Internet application usage by minorities has demonstrated significant results in participation in healthy lifestyle behavior (MuCully et al., (2013). Self-management was demonstrated by this study to have a significant effect upon participation of men in healthy lifestyle behavior. Results from this study offer a solution to increase participation of minority men in healthy lifestyle behavior. Smartphone applications used to track health behavior have been downloaded at high rates by Non-Hispanic Blacks and Hispanics (Fox, 2011; Purcell, 2011). Smartphone applications, which incorporate self-management have the potential to increase participation in healthy lifestyle behavior. Designing smartphone applications that all minority men have the ability to understand can increase participation in health lifestyle behavior.

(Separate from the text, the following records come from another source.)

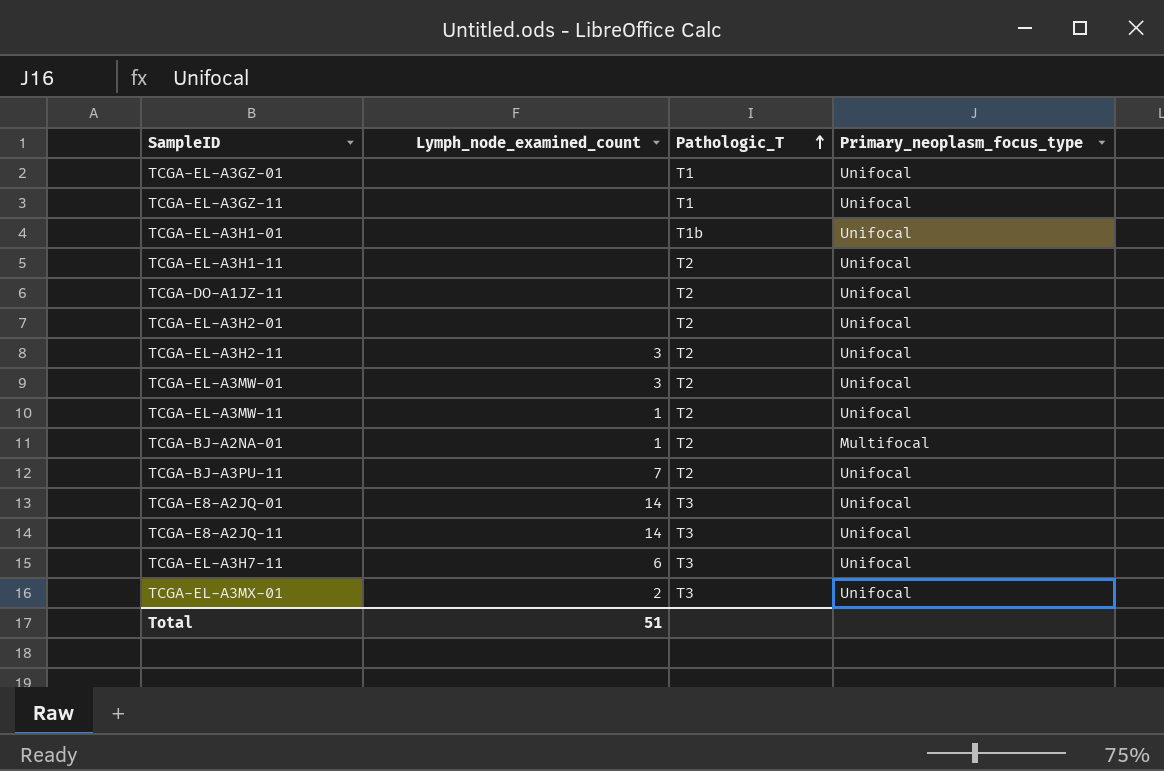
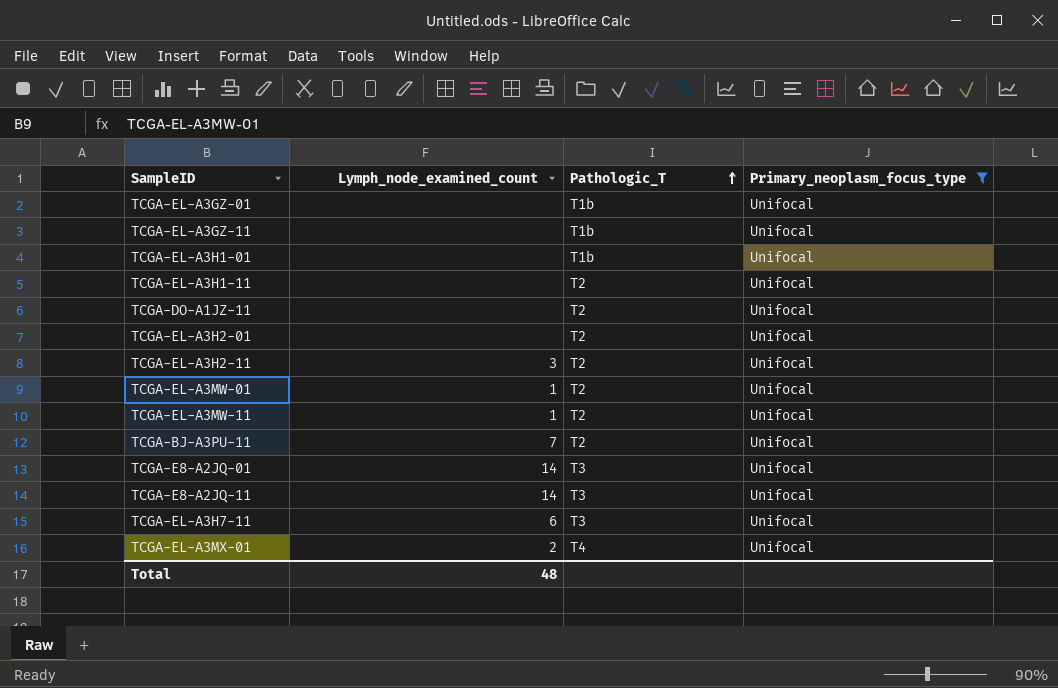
filter: none -> Primary_neoplasm_focus_type = Unifocal
TCGA-EL-A3GZ-01 | Pathologic_T: T1 -> T1b
TCGA-EL-A3GZ-11 | Pathologic_T: T1 -> T1b
TCGA-EL-A3MW-01 | Lymph_node_examined_count: 3 -> 1
TCGA-EL-A3MX-01 | Pathologic_T: T3 -> T4
Total | Lymph_node_examined_count: 51 -> 48

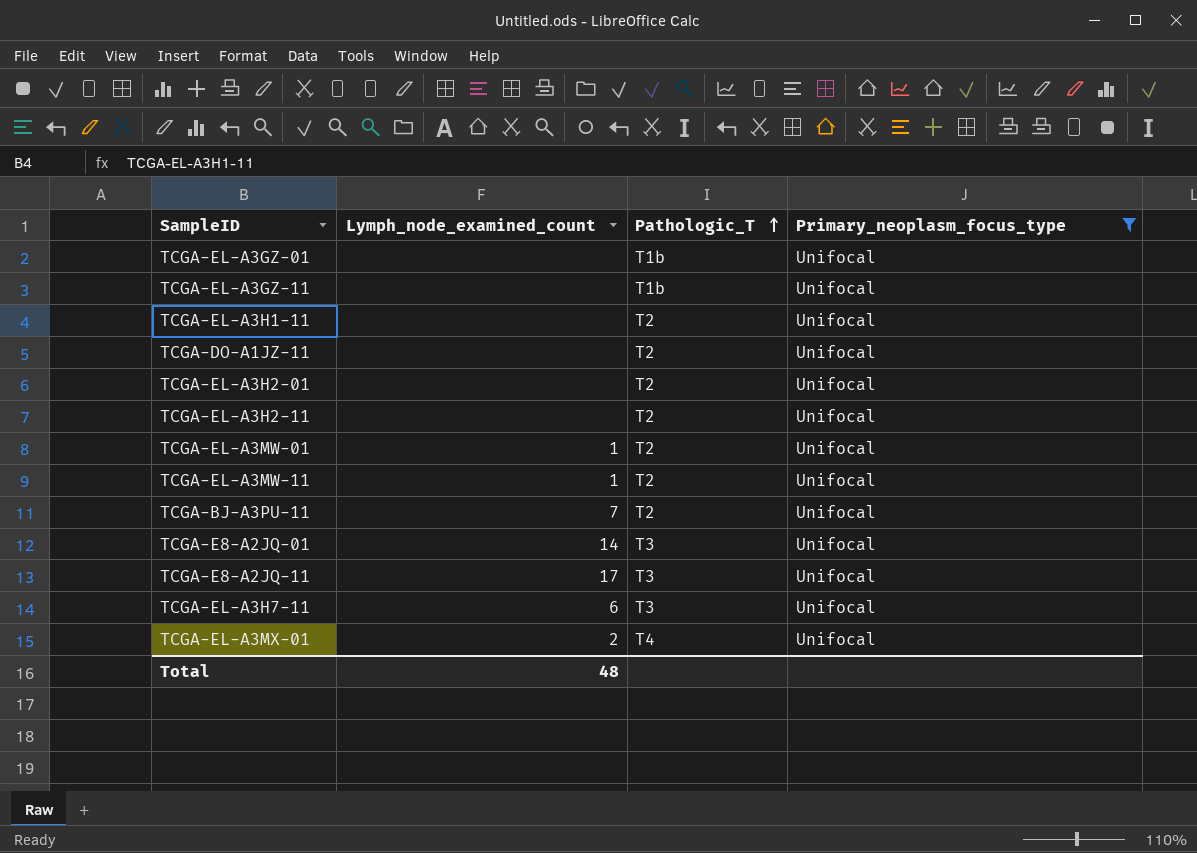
row TCGA-EL-A3H1-01: none | T1b | Unifocal -> none
TCGA-EL-A3H2-11 | Lymph_node_examined_count: 3 -> none
TCGA-E8-A2JQ-11 | Lymph_node_examined_count: 14 -> 17

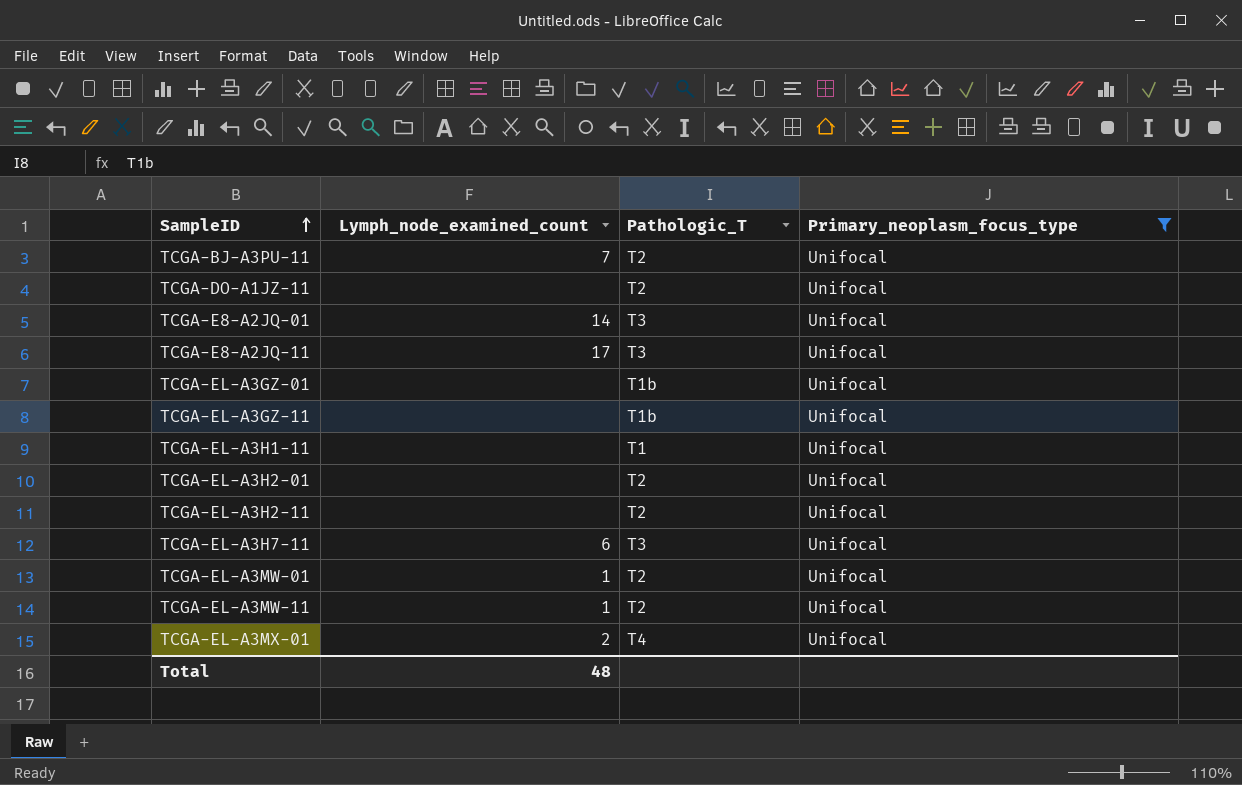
row order: Pathologic_T ascending -> SampleID ascending
TCGA-EL-A3H1-11 | Pathologic_T: T2 -> T1

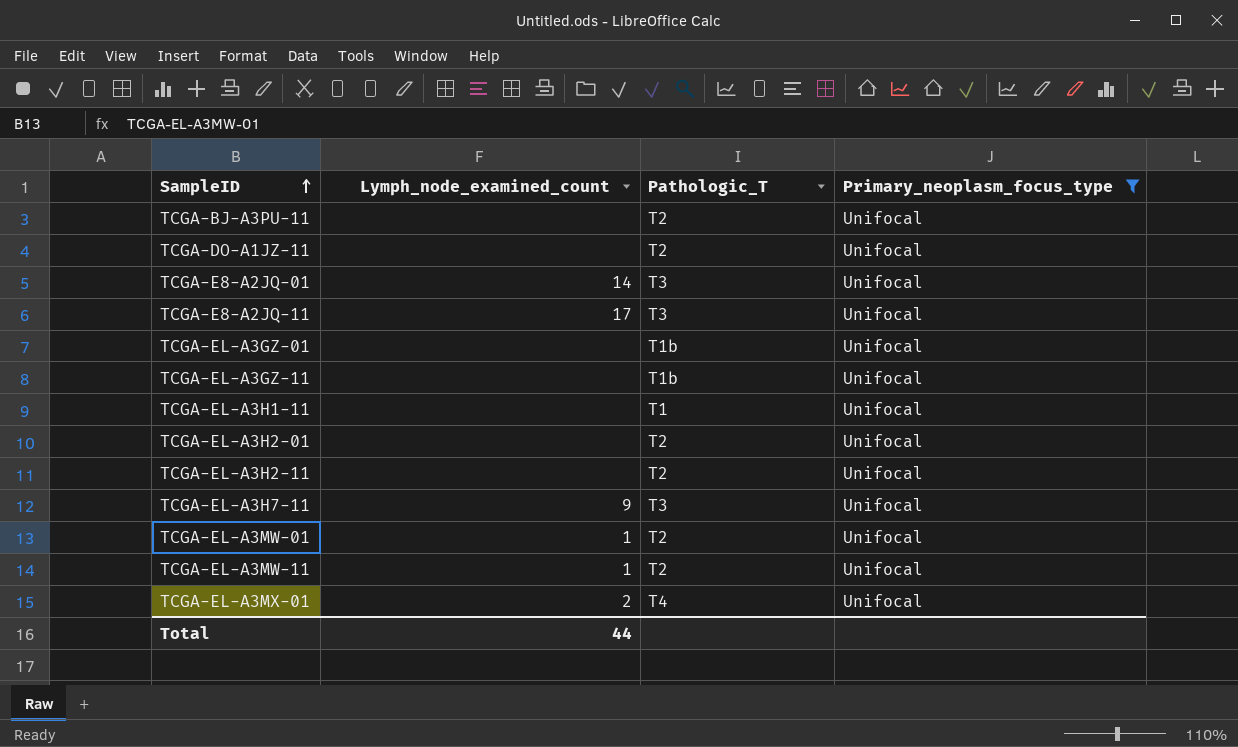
TCGA-BJ-A3PU-11 | Lymph_node_examined_count: 7 -> none
TCGA-EL-A3H7-11 | Lymph_node_examined_count: 6 -> 9
Total | Lymph_node_examined_count: 48 -> 44

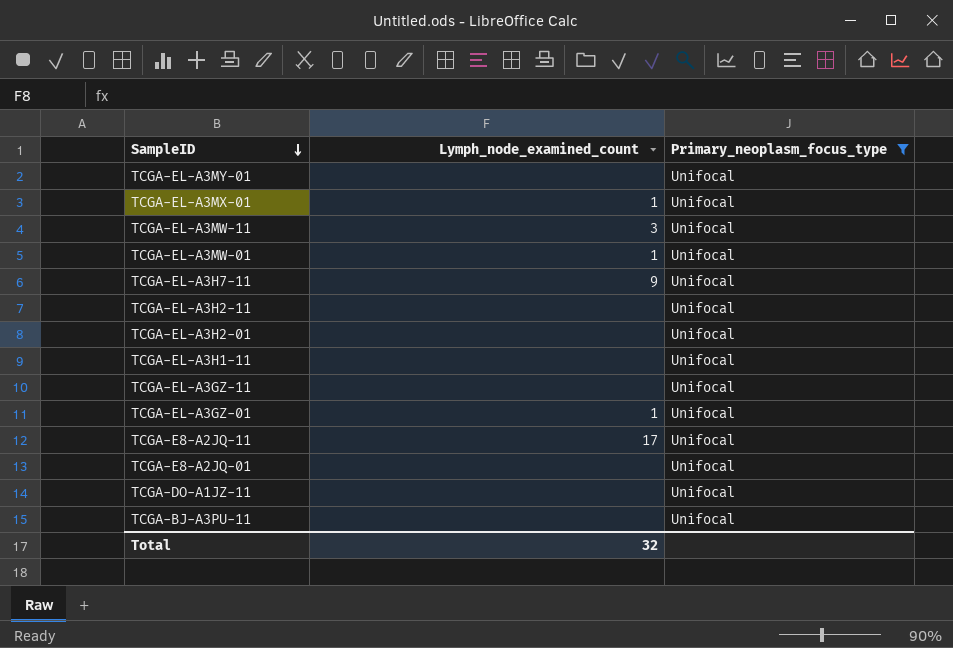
row order: SampleID ascending -> SampleID descending
column Pathologic_T | position: 3 -> none
row TCGA-EL-A3MY-01: none -> none | Unifocal
TCGA-EL-A3MX-01 | Lymph_node_examined_count: 2 -> 1
TCGA-EL-A3MW-11 | Lymph_node_examined_count: 1 -> 3
TCGA-EL-A3GZ-01 | Lymph_node_examined_count: none -> 1
TCGA-E8-A2JQ-01 | Lymph_node_examined_count: 14 -> none
Total | Lymph_node_examined_count: 44 -> 32

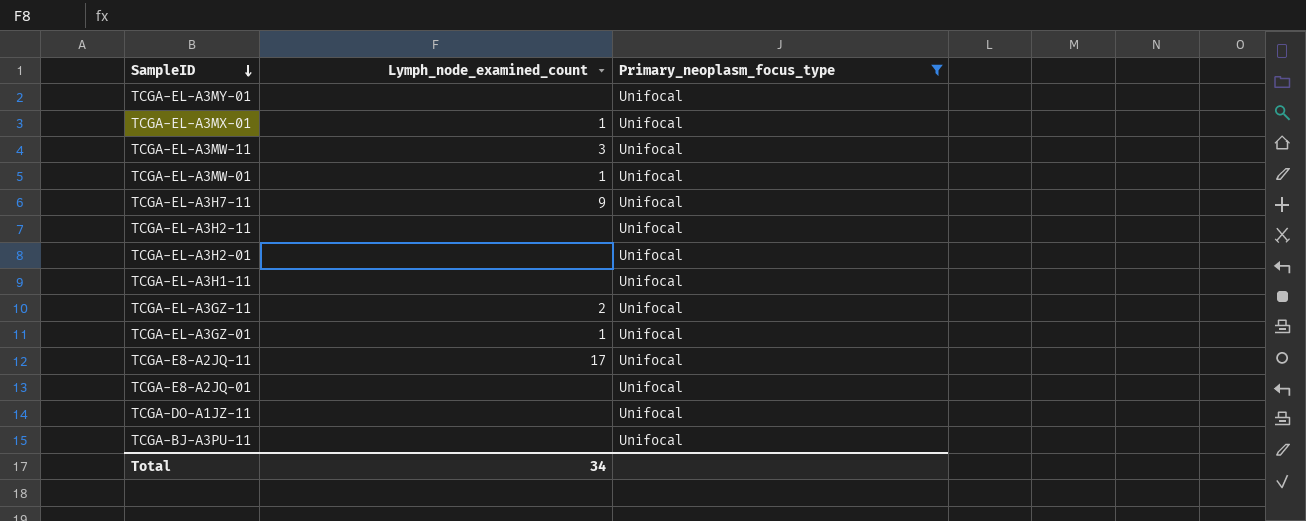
TCGA-EL-A3GZ-11 | Lymph_node_examined_count: none -> 2
Total | Lymph_node_examined_count: 32 -> 34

Minorities are disproportionately affected by low health literacy (Berkman et al., 2011; Chaudhry et al., 2011). Implications for positive social change is the opportunity for minority men to have frequent access to Internet applications they understand and to address the health literacy challenges many minority men experience (Broderick et al., 2013). Increased participation of minority men in healthy lifestyle behavior can reduce development of chronic diseases in this population within the United States.